## Required work
Without copying any picture, transcribe exactly the lines of the data below from the one containing "Sum | Pick: 490 -> 483" through the one containing "column St | position: 4 -> 2".

## Records shown
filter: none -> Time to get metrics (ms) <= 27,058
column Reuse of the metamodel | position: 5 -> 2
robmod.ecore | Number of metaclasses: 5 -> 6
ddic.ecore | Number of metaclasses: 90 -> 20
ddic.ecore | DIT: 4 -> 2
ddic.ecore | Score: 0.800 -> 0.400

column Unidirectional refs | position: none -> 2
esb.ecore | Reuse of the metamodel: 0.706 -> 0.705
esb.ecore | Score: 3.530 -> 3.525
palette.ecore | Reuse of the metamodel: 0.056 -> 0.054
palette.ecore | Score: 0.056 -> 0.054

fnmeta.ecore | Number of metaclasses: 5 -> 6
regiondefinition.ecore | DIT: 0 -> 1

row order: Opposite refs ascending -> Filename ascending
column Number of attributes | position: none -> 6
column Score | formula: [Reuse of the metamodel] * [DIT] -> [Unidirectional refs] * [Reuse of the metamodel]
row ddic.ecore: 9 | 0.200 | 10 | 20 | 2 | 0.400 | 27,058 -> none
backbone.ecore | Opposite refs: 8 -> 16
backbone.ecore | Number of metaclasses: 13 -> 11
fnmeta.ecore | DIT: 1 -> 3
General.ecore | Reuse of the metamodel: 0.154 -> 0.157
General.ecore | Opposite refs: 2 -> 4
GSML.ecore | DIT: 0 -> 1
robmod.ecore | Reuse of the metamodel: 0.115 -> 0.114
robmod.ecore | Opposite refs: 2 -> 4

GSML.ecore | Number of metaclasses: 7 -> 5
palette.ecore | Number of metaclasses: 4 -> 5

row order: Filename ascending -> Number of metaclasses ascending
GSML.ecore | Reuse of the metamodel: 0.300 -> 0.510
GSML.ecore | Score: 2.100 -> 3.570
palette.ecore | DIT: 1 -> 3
* * *
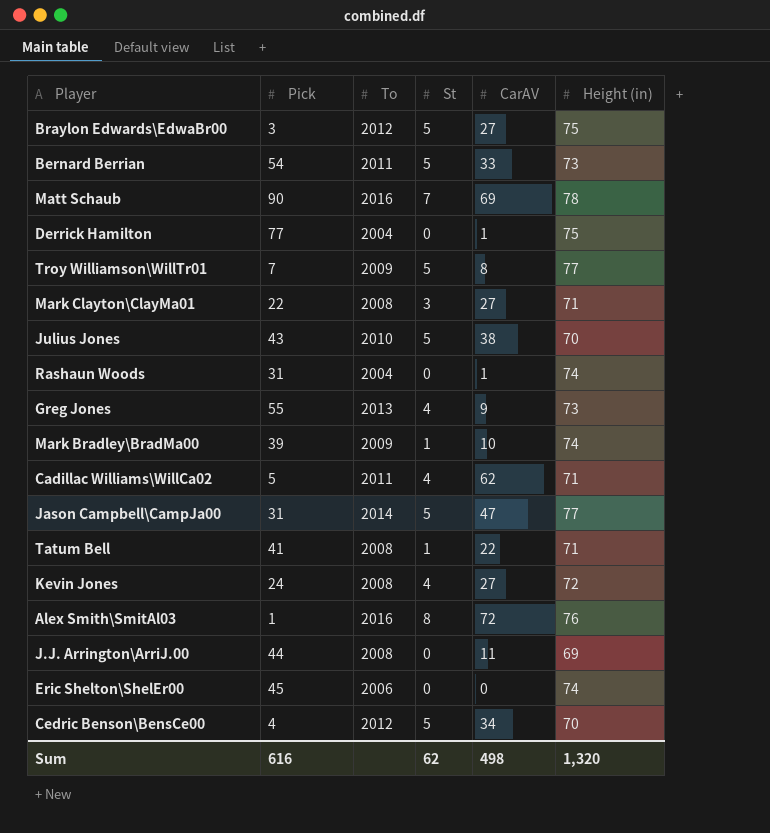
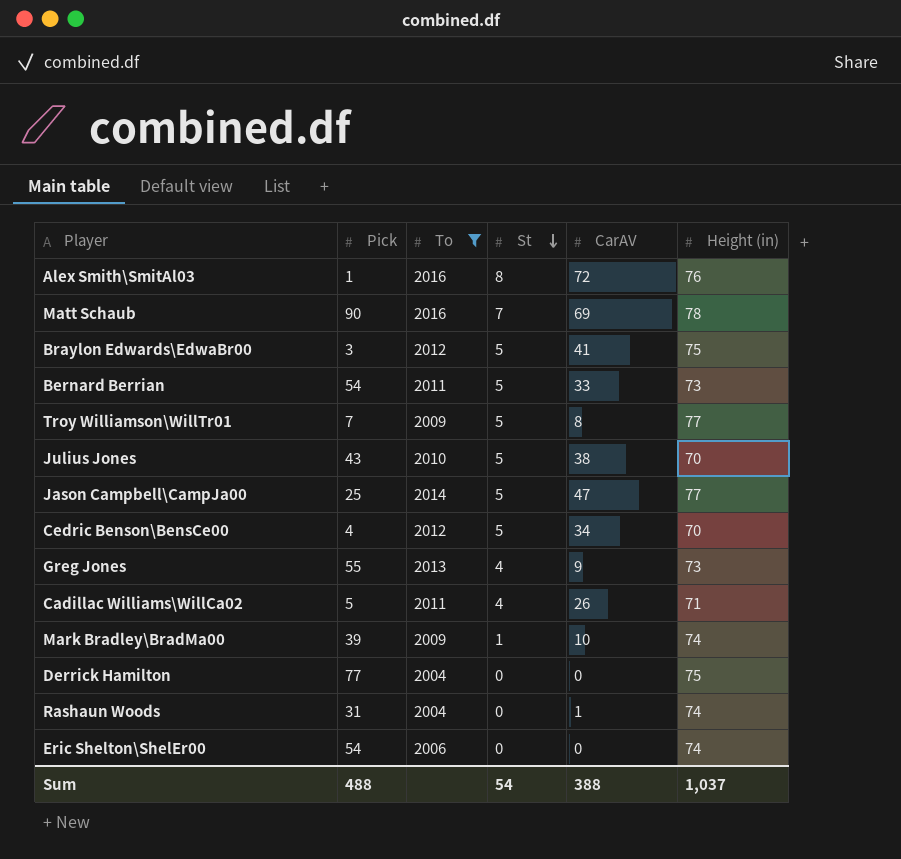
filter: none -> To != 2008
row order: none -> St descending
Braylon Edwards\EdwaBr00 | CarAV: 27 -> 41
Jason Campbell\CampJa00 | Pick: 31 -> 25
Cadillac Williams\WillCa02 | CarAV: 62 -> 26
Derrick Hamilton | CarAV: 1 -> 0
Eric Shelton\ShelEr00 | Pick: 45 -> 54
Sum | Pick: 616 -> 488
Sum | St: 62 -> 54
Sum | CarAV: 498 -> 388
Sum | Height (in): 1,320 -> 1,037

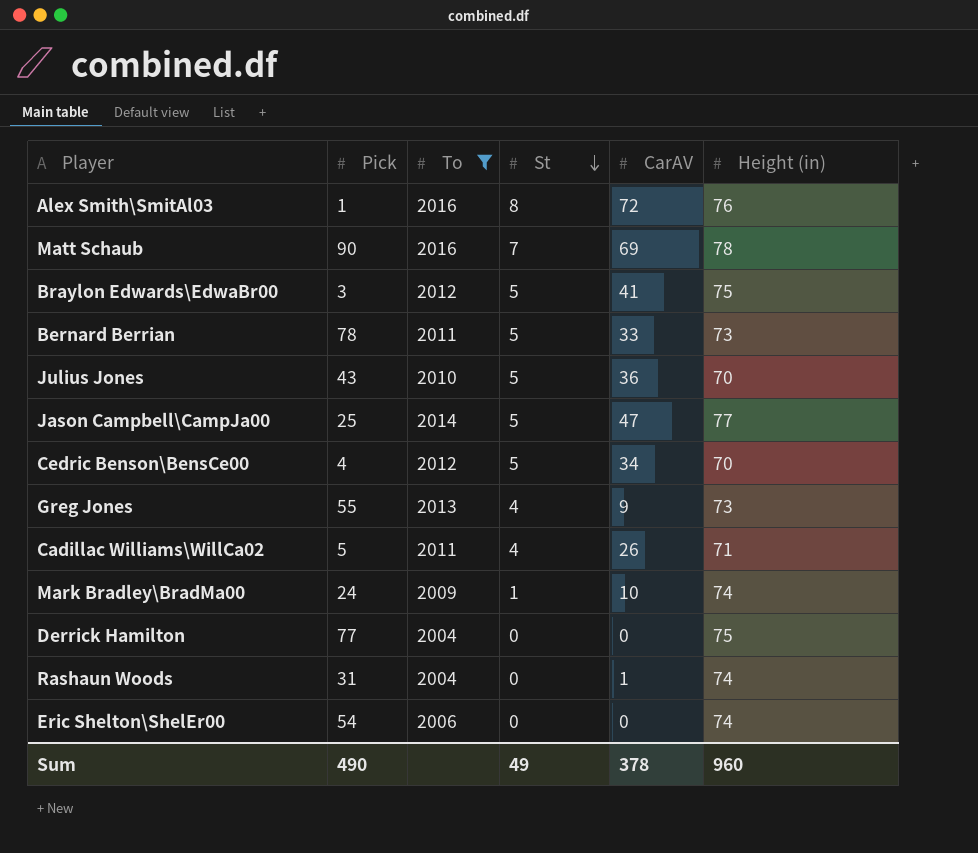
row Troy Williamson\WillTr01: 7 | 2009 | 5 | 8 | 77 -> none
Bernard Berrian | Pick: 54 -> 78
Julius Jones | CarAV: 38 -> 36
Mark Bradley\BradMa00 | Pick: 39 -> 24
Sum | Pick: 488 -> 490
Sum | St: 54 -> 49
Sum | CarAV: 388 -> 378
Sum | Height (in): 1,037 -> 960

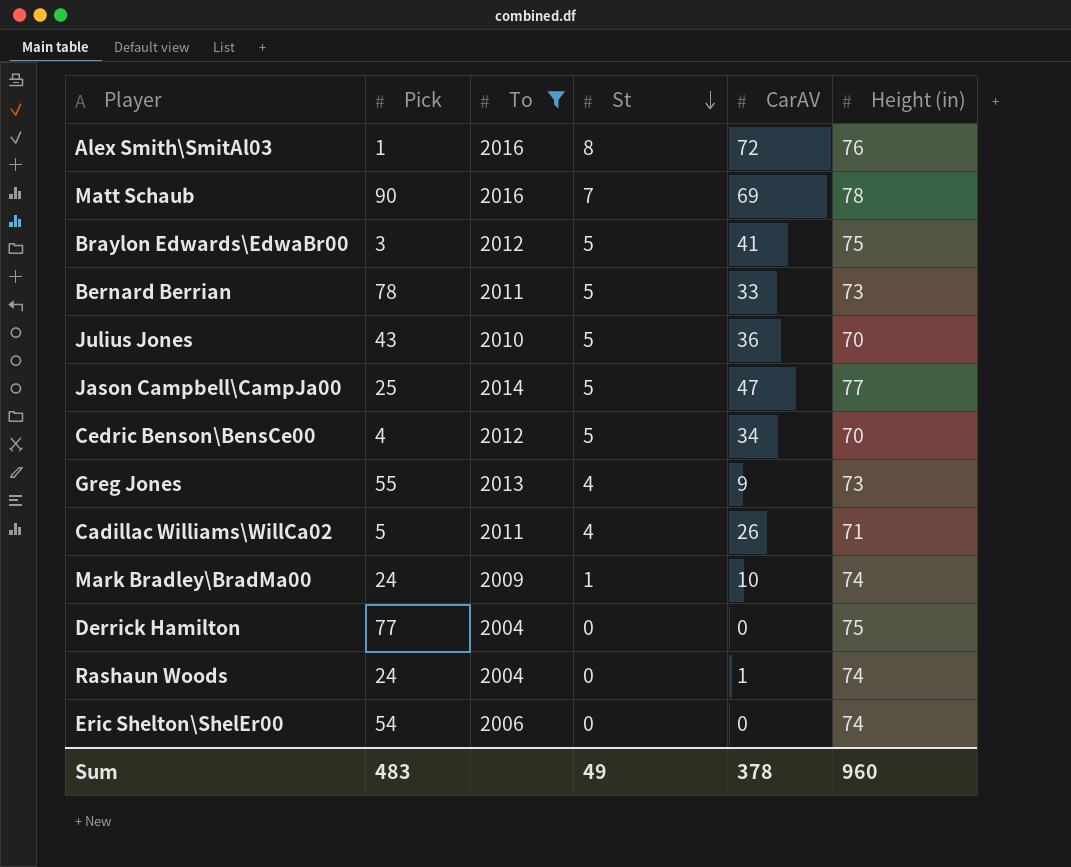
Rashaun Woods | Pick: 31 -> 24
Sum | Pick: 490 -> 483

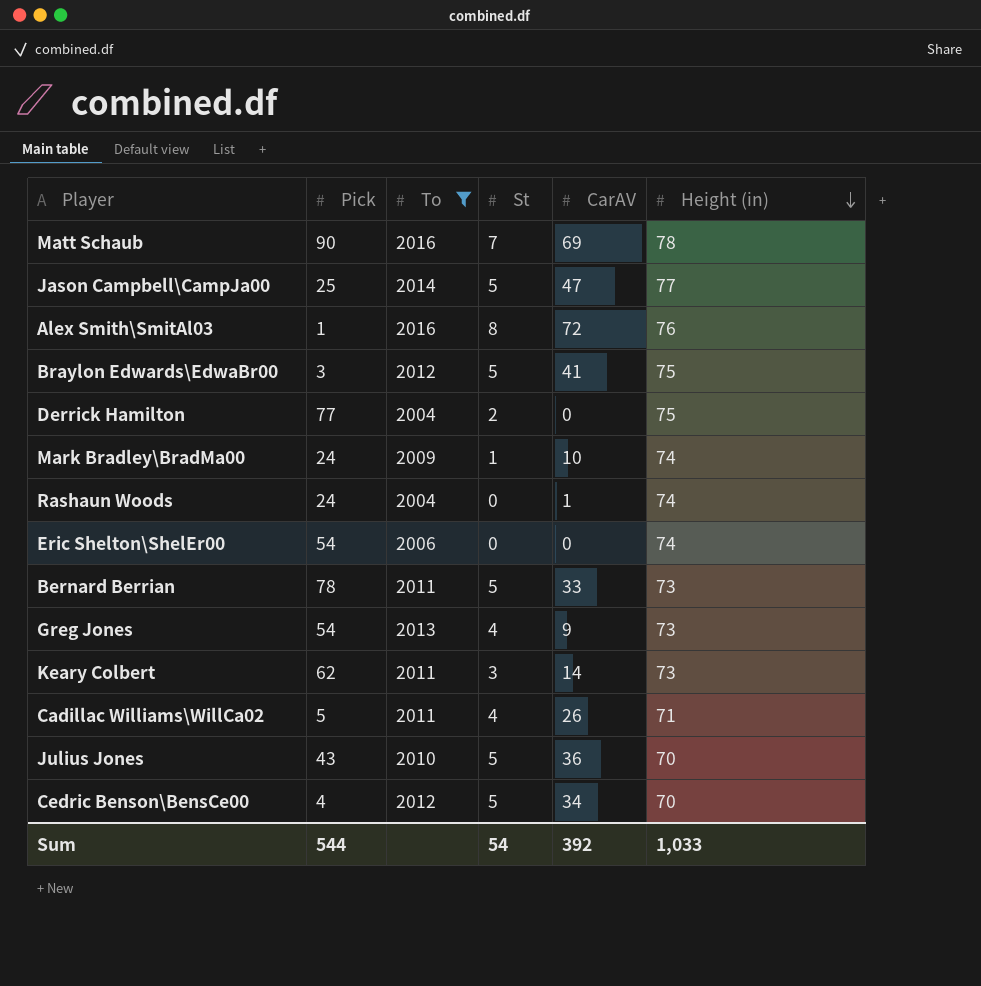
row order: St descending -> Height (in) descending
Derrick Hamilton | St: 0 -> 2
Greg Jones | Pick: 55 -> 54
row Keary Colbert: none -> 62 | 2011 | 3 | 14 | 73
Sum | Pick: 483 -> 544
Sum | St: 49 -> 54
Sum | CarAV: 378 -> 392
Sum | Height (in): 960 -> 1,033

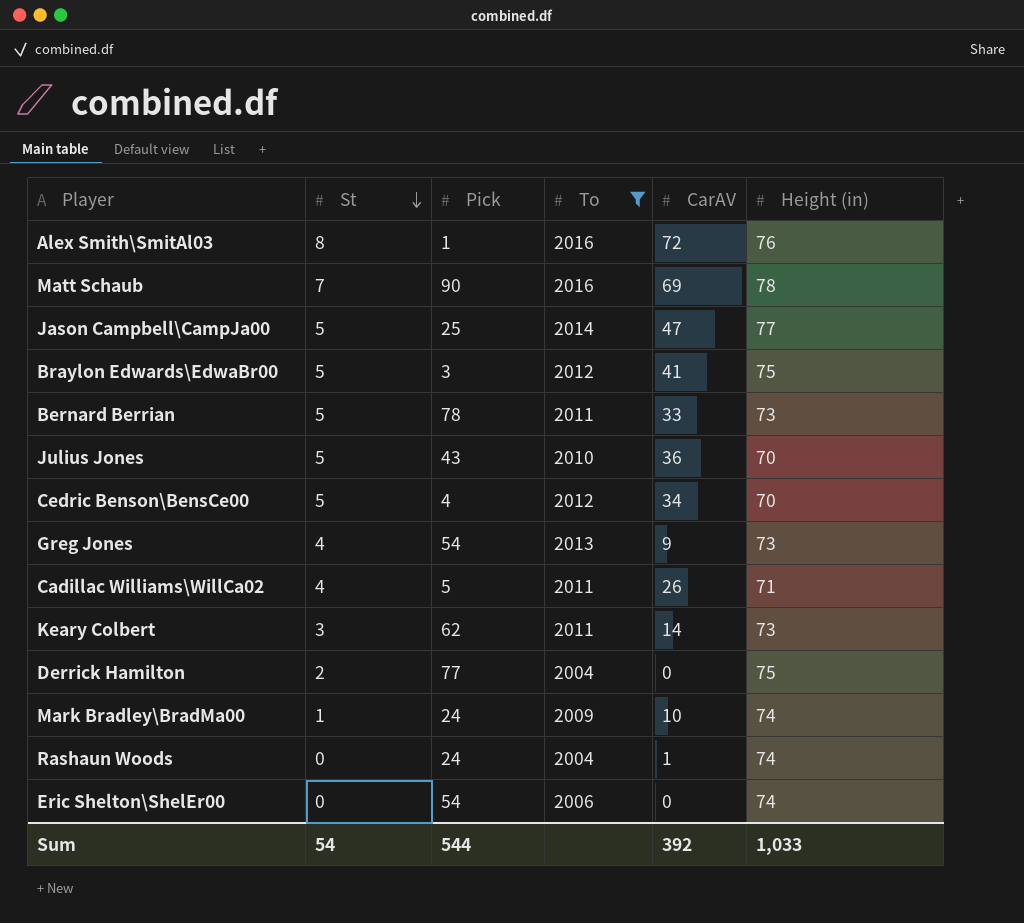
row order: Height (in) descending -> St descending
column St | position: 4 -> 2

## Response below
Sum | Pick: 490 -> 483

row order: St descending -> Height (in) descending
Derrick Hamilton | St: 0 -> 2
Greg Jones | Pick: 55 -> 54
row Keary Colbert: none -> 62 | 2011 | 3 | 14 | 73
Sum | Pick: 483 -> 544
Sum | St: 49 -> 54
Sum | CarAV: 378 -> 392
Sum | Height (in): 960 -> 1,033

row order: Height (in) descending -> St descending
column St | position: 4 -> 2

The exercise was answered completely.